The distinction between levels 0 and 1

The preceding examples demonstrate the main effects of using cluster levels 0 and 1. The only difference between the two levels is this: in level 0, at the very beginning of the shaping process, HarfBuzz merges the cluster of each base character with the clusters of all Unicode marks (combining or not) and modifiers that follow it.

For example, let us start with the following character sequence (top row) and accompanying initial cluster values (bottom row):

      A,acute,B
      0,1    ,2
    

The acute is a Unicode mark. If HarfBuzz is using cluster level 0 on this sequence, then the A and acute clusters will merge, and the result will become:

      A,acute,B
      0,0    ,2
    

This merger is performed before any other script-shaping steps.

This initial cluster merging is the default behavior of the Windows shaping engine, and the old HarfBuzz codebase copied that behavior to maintain compatibility. Consequently, it has remained the default behavior in the new HarfBuzz codebase.

But this initial cluster-merging behavior makes it impossible for client programs to implement some features (such as to color diacritic marks differently from their base characters). That is why, in level 1, HarfBuzz does not perform the initial merging step.

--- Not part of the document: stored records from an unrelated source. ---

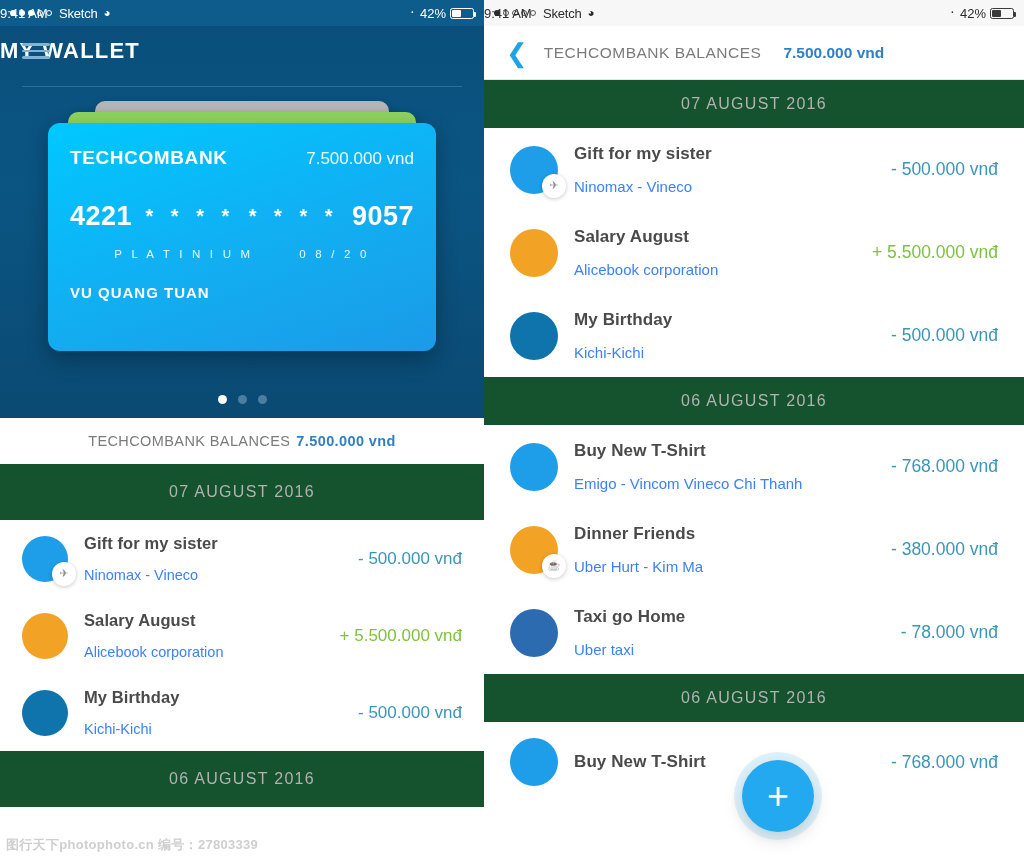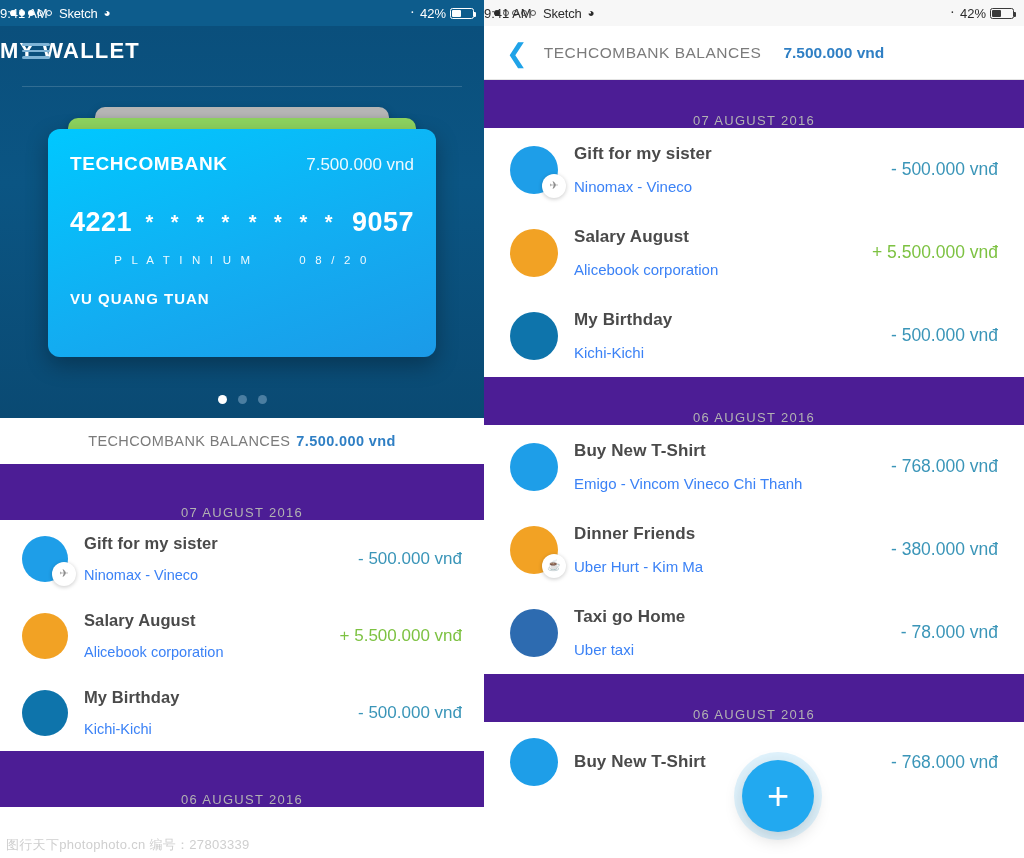"07 AUGUST 2016" .datehdr { align-items: flex-end -> center; background: #4c1d95 -> #14532d; font-size: 13px -> 16px }
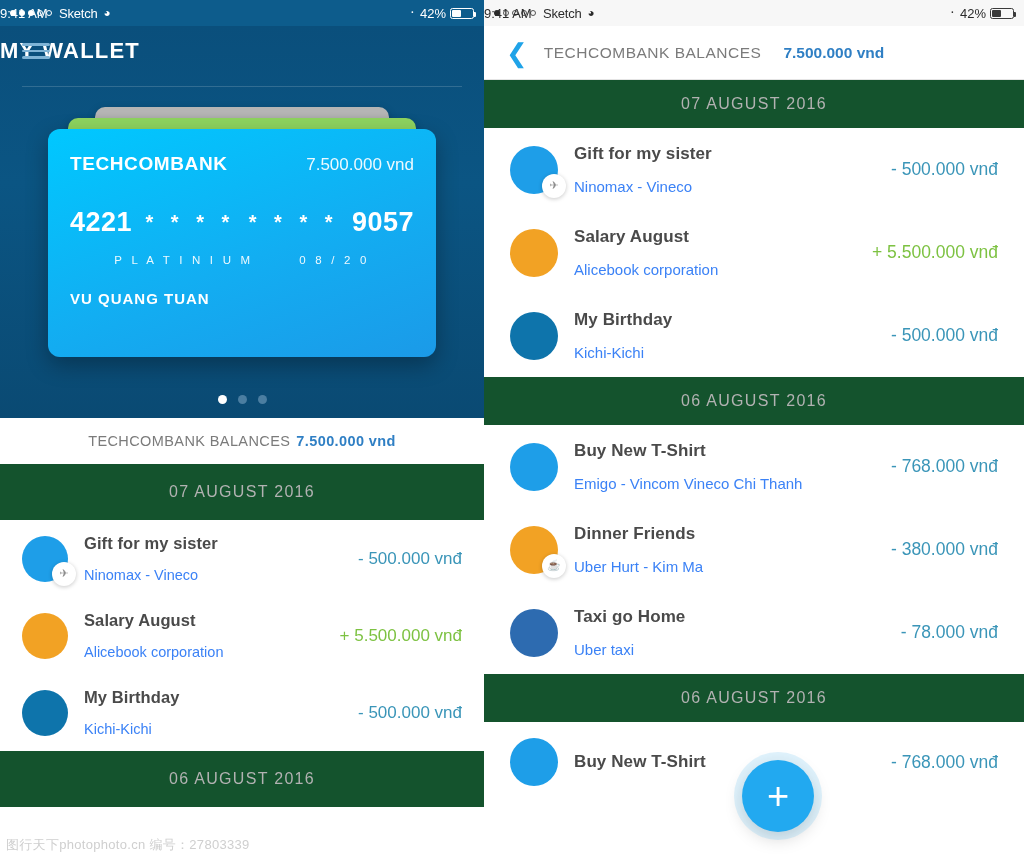"TECHCOMBANK" .card-stack { margin-top: 20px -> 14px }
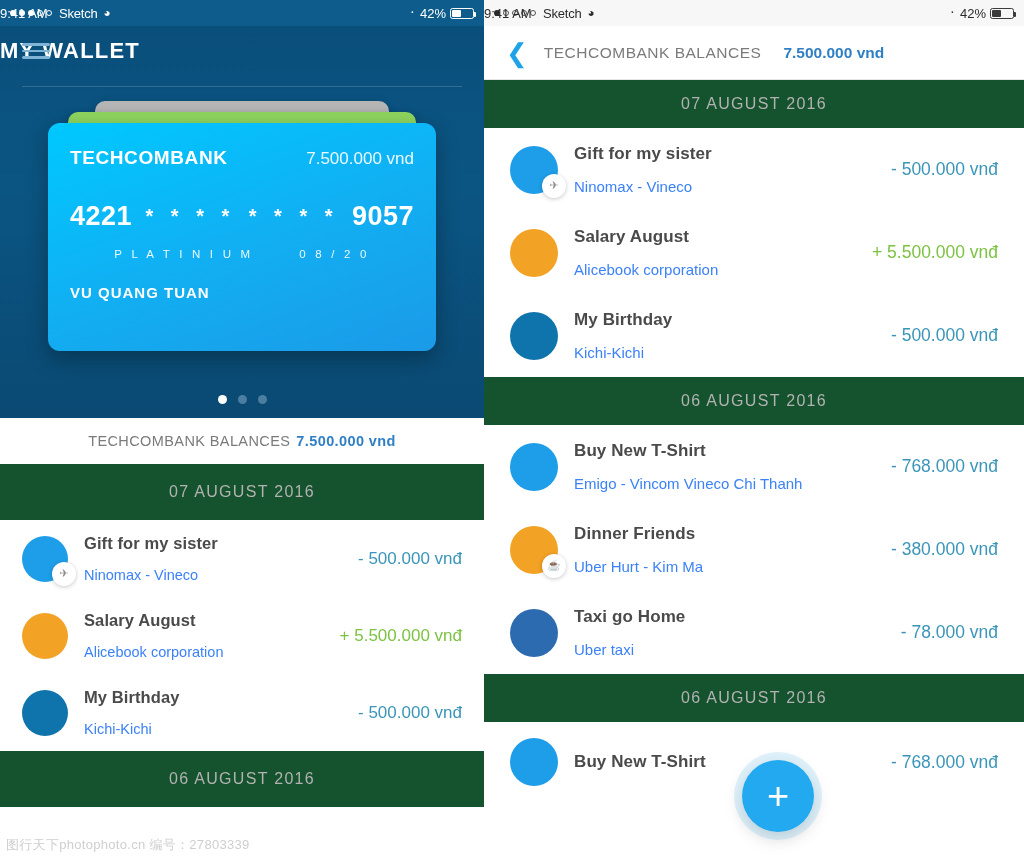"图行天下photophoto.cn 编号：27803339" .watermark { font-weight: none -> bold }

For client programs that rely on HarfBuzz cluster values to perform cursor positioning, level 0 is more convenient. But relying on cluster boundaries for cursor positioning is wrong: cursor positions should be determined based on Unicode grapheme boundaries, not on shaping-cluster boundaries. As such, using level 1 clustering behavior is recommended.

One final facet of levels 0 and 1 is worth noting. HarfBuzz currently does not allow any multiple-substitution GSUB lookups to replace a glyph with zero glyphs (in other words, to delete a glyph).

But, in some other situations, glyphs can be deleted. In those cases, if the glyph being deleted is the last glyph of its cluster, HarfBuzz makes sure to merge the deleted glyph's cluster with a neighboring cluster.

This is done primarily to make sure that the starting cluster of the text always has the cluster index pointing to the start of the text for the run; more than one client program currently relies on this guarantee.

Incidentally, Apple's CoreText does something different to maintain the same promise: it inserts a glyph with id 65535 at the beginning of the glyph string if the glyph corresponding to the first character in the run was deleted. HarfBuzz might do something similar in the future.